* [TASK DETAILS]:
From the data that follows, copy every line with the string "background".
[Opening THE RECORDS section]
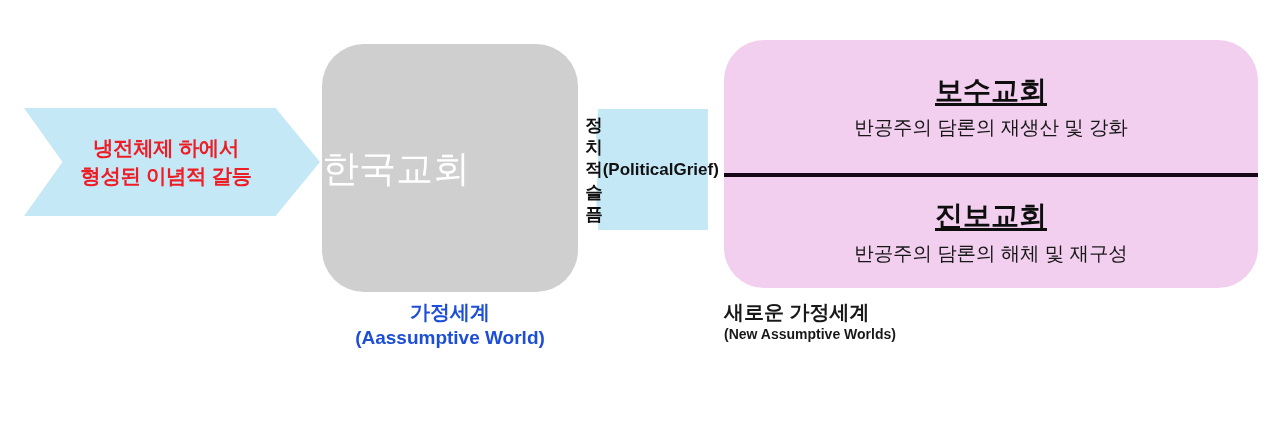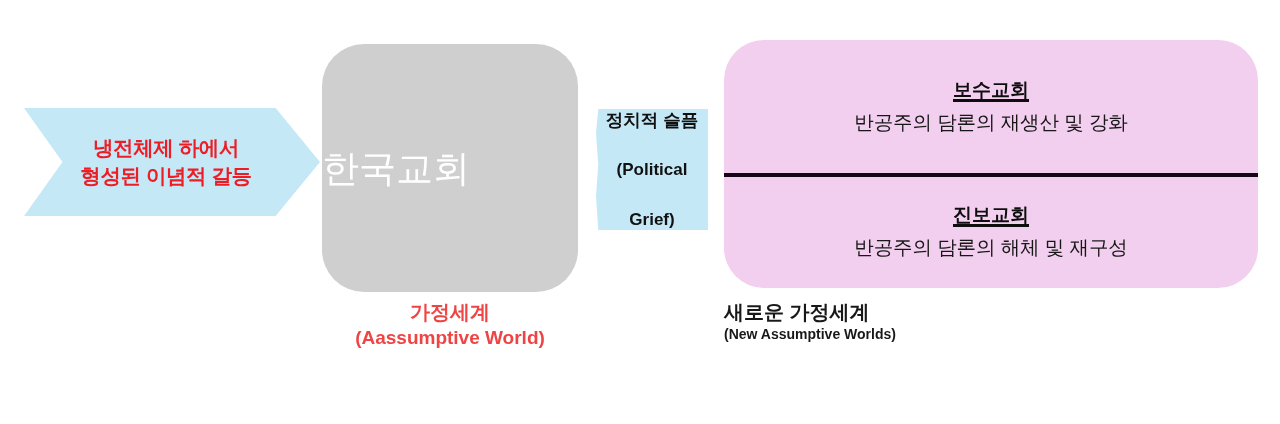--- a/index.html
+++ b/index.html
@@ -143,7 +143,7 @@
   .pink-title {
     color: #0e0e0e;
     font-weight: bold;
-    font-size: 19px;
+    font-size: 28px;
     text-decoration: underline;
     text-underline-offset: 3px;
     text-decoration-thickness: 2.5px;

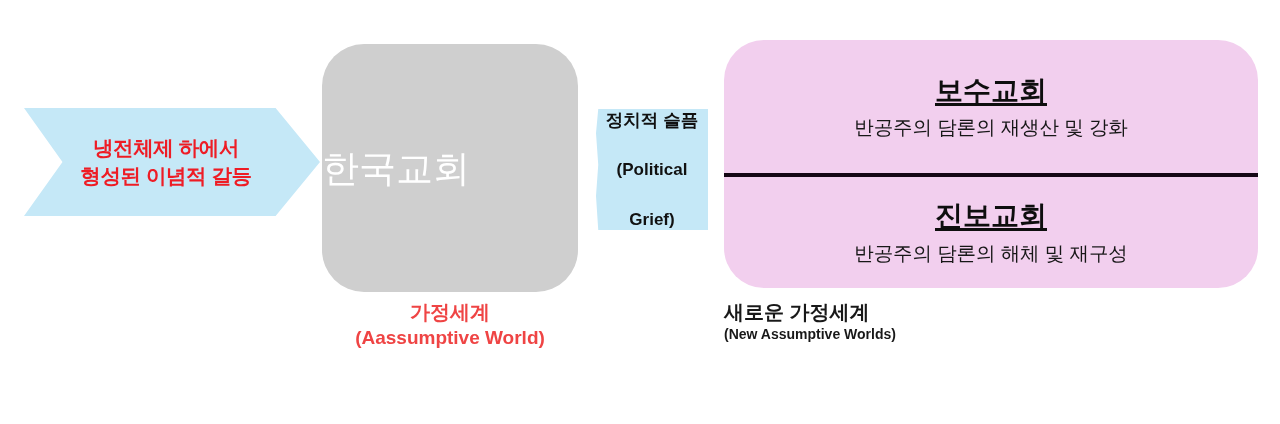--- a/index.html
+++ b/index.html
@@ -104,7 +104,7 @@
     position: absolute;
     inset: 0;
     display: flex;
-    flex-direction: column;
+    flex-direction: row;
     align-items: center;
     justify-content: center;
     color: #111111;
@@ -112,7 +112,6 @@
     font-size: 17px;
     line-height: 1.28;
     text-align: center;
-    gap: 28px;
   }
   .connector-label .ko { font-size: 17.5px; }
   .connector-label .en { font-size: 17px; }

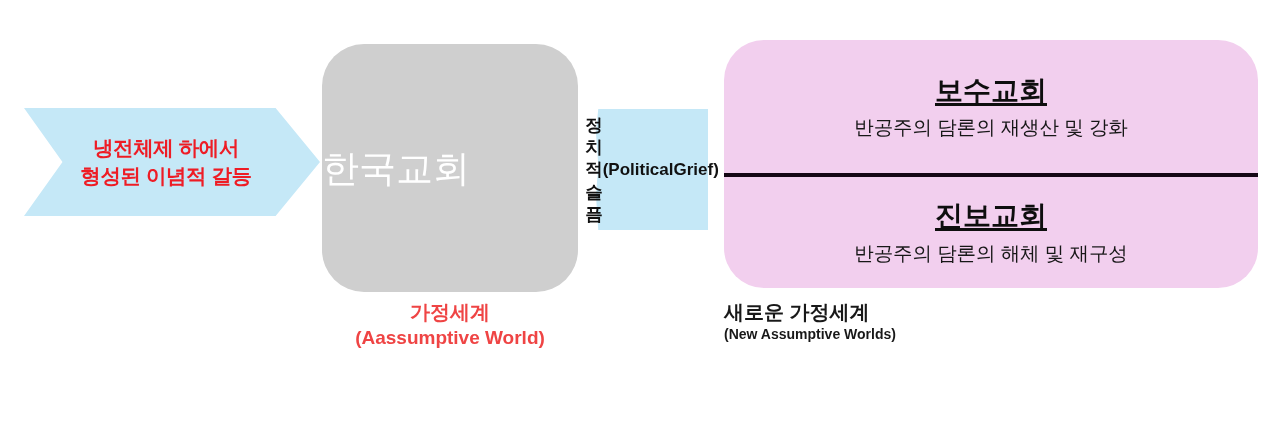--- a/index.html
+++ b/index.html
@@ -79,7 +79,7 @@
     top: 300px;
     width: 256px;
     text-align: center;
-    color: #ef4444;
+    color: #1d4ed8;
     font-weight: bold;
     line-height: 1.28;
   }

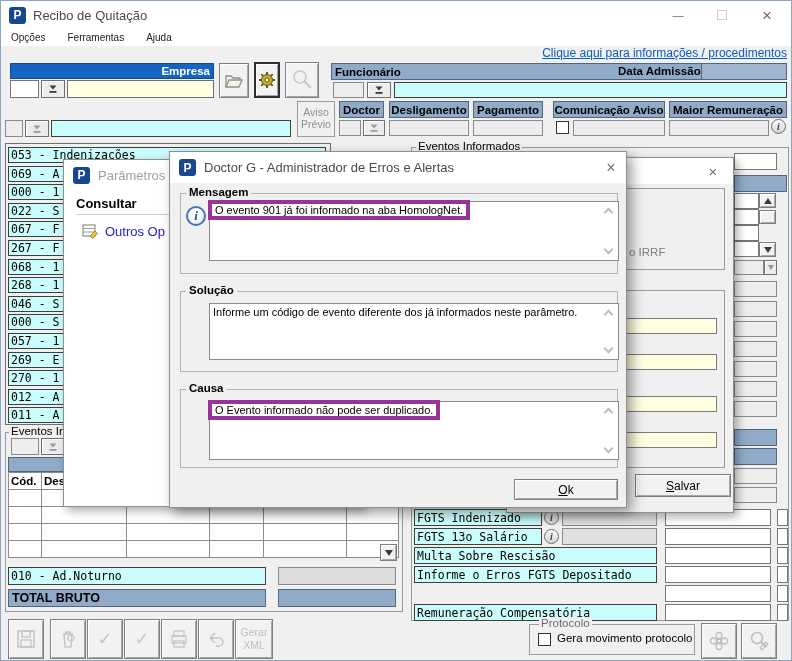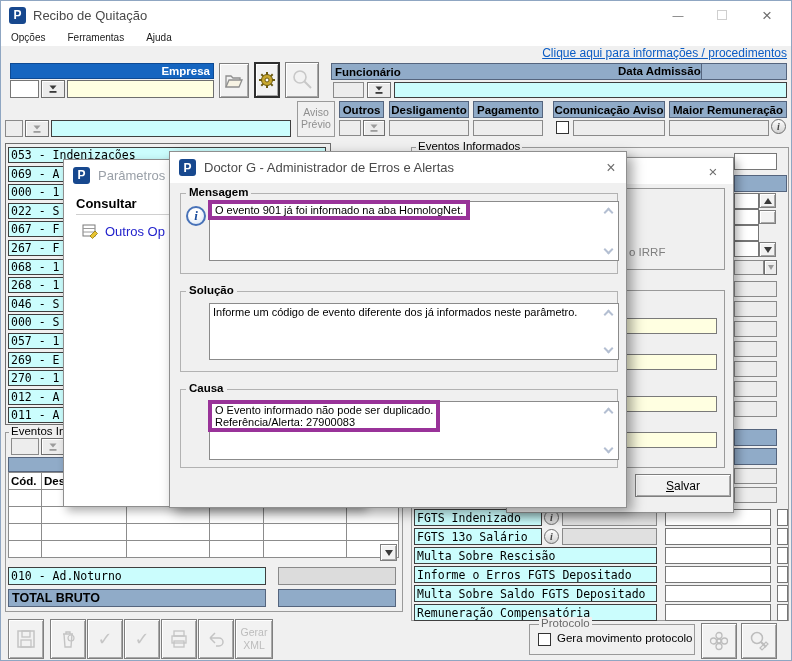--- a/index.html
+++ b/index.html
@@ -124,7 +124,7 @@
   </div>
 
   <div class="abs band" style="left:338px;top:100px;width:45px;height:17px;justify-content:center">
-    <span>Outros</span>
+    <span>Doctor</span>
   </div>
   <div class="abs gcell" style="left:338px;top:119px;width:22px;height:16px"></div>
   <div class="abs dd" style="left:362px;top:119px;width:22px;height:16px">

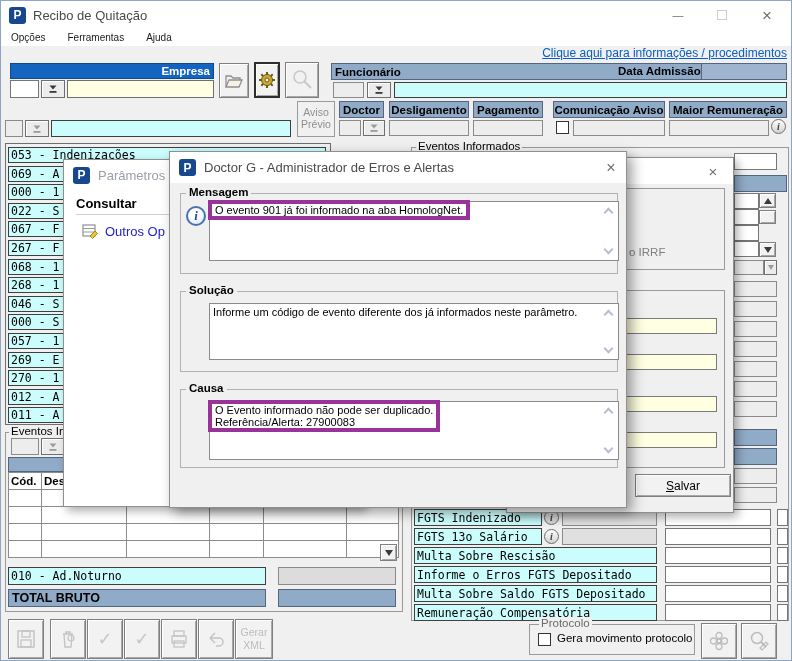--- a/index.html
+++ b/index.html
@@ -436,7 +436,6 @@
     <div class="txtbox" style="left:39px;top:249px;width:410px;height:59px">
       <span class="purple">
         <span style="display:block;white-space:nowrap">O Evento informado não pode ser duplicado.</span>
-        <span style="display:block;white-space:nowrap">Referência/Alerta: 27900083</span>
       </span>
       <span class="chev up" style="top:7px"></span>
       <span class="chev down" style="bottom:7px"></span>

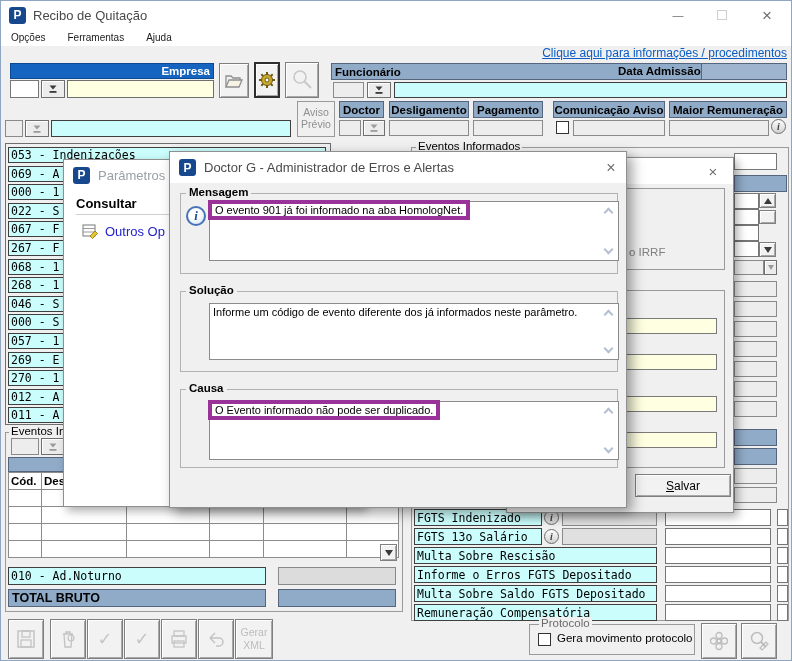--- a/index.html
+++ b/index.html
@@ -441,6 +441,9 @@
       <span class="chev down" style="bottom:7px"></span>
     </div>
 
+    <div class="btn" style="position:absolute;left:344px;top:327px;width:104px;height:21px">
+      <span class="accel" style="font-size:12px">Ok</span>
+    </div>
   </div>
 
 </div>

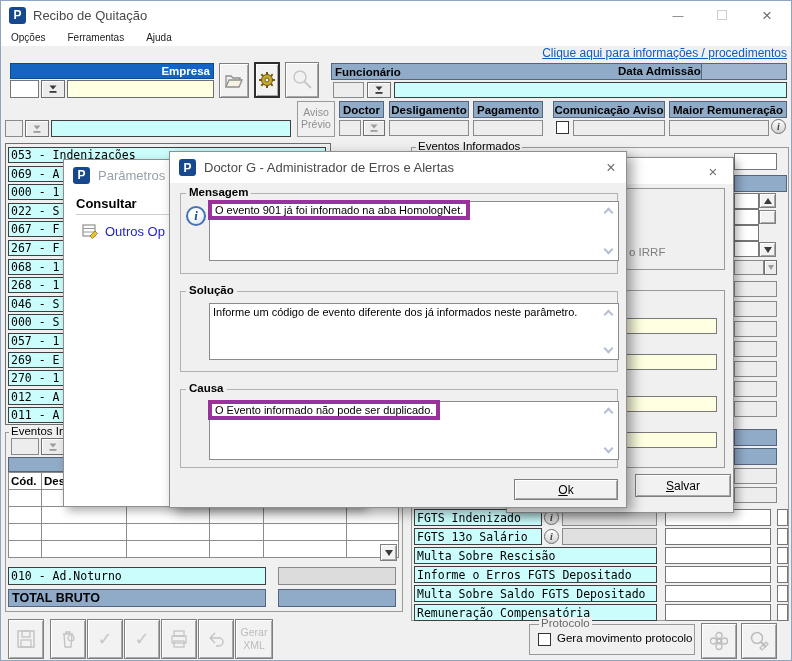--- a/index.html
+++ b/index.html
@@ -294,7 +294,6 @@
   <div class="abs" style="left:561px;top:527px;width:95px;height:17px;background:#e0e0e0;border:1px solid #8a8a8a"></div>
   <div class="abs cyan" style="left:413px;top:546px;width:243px;height:17px">Multa Sobre Rescisão</div>
   <div class="abs cyan" style="left:413px;top:565px;width:243px;height:17px">Informe o Erros FGTS Depositado</div>
-  <div class="abs cyan" style="left:413px;top:584px;width:243px;height:17px">Multa Sobre Saldo FGTS Depositado</div>
   <div class="abs cyan" style="left:413px;top:603px;width:243px;height:17px">Remuneração Compensatória</div>
   <div class="abs cell" style="left:664px;top:508px;width:106px;height:17px"></div>
   <div class="abs cell" style="left:664px;top:527px;width:106px;height:17px"></div>

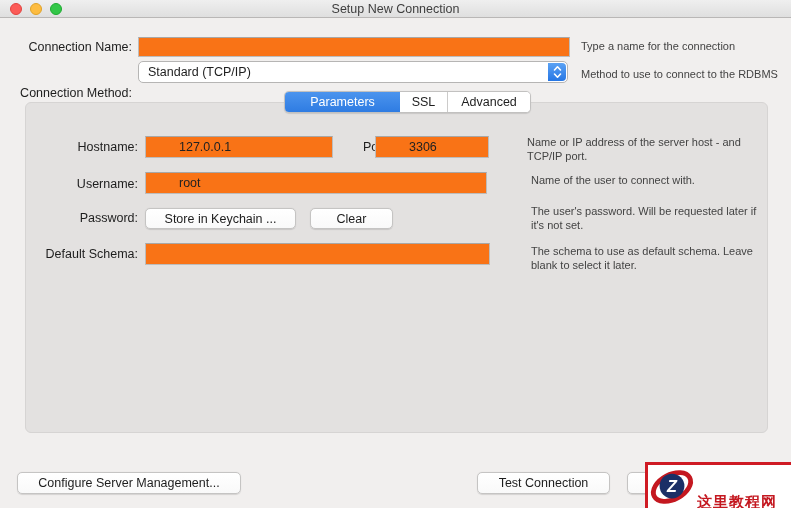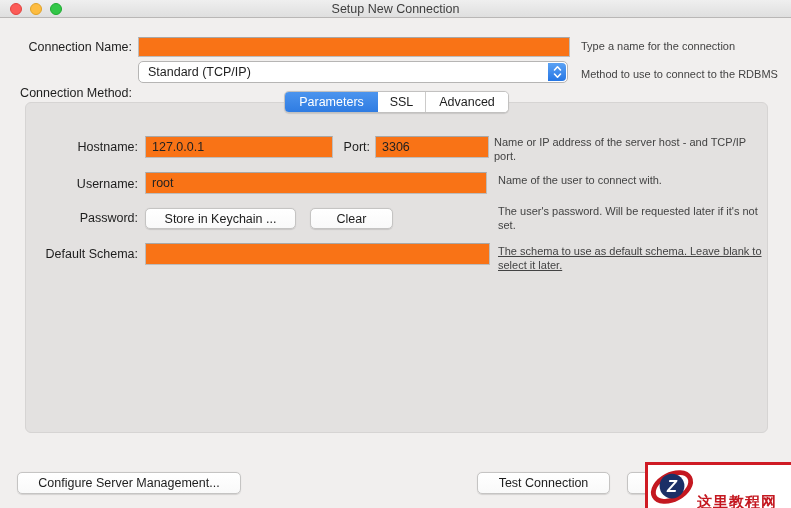--- a/index.html
+++ b/index.html
@@ -60,7 +60,7 @@
   }
   .seg.sel { background:linear-gradient(#4b94ee,#2f7ce2); color:#fff; }
   .seg.b-l { border-left:1px solid #cccbca; }
-  .seg-params { width:93px; }
+  .seg-params { width:115px; }
   .seg-ssl { width:47px; }
   .seg-adv { width:83px; }
 

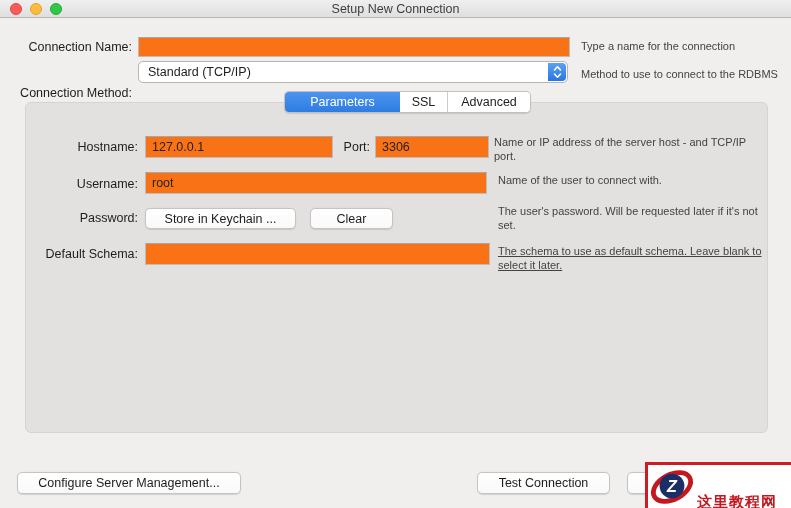--- a/index.html
+++ b/index.html
@@ -91,7 +91,7 @@
   .wm-cn { font-size:15px; font-weight:bold; color:#c41820; letter-spacing:1px; line-height:18px;margin-top:44px; }
   .wm-site { font-size:11.5px; font-weight:bold; color:#16316e; line-height:14px; }
 
-  .z2 { z-index:2; }
+  .z2 { z-index:2;padding-left:33px; }
 </style>
 </head>
 <body>

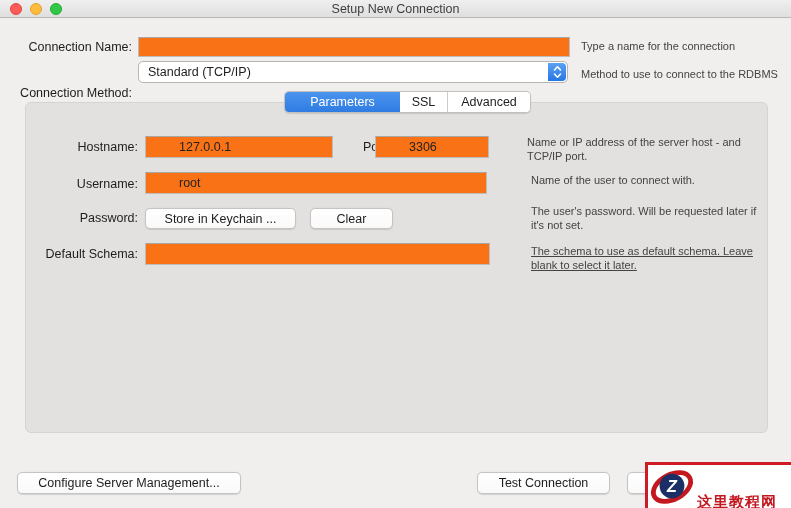--- a/index.html
+++ b/index.html
@@ -146,7 +146,7 @@
 
   <div class="lbl z2" style="left:0; top:247px; width:138px;">Default Schema:</div>
   <input class="txt tall z2" style="left: 145px; top: 243px; width: 345px;" value="">
-  <div class="hint z2" style="left:498px; top:244px; width:274px;text-decoration:underline;">The schema to use as default schema. Leave blank to select it later.</div>
+  <div class="hint z2" style="left:498px; top:244px; width:274px;">The schema to use as default schema. Leave blank to select it later.</div>
 
   <button class="btn" style="left:17px; top:472px; width:224px; height:22px;">Configure Server Management...</button>
   <button class="btn" style="left:477px; top:472px; width:133px; height:22px;">Test Connection</button>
[Closing THE RECORDS section]
* [EXERCISE ANSWER]:
   <div class="abs" style="left:561px;top:527px;width:95px;height:17px;background:#e0e0e0;border:1px solid #8a8a8a"></div>
   .seg.sel { background:linear-gradient(#4b94ee,#2f7ce2); color:#fff; }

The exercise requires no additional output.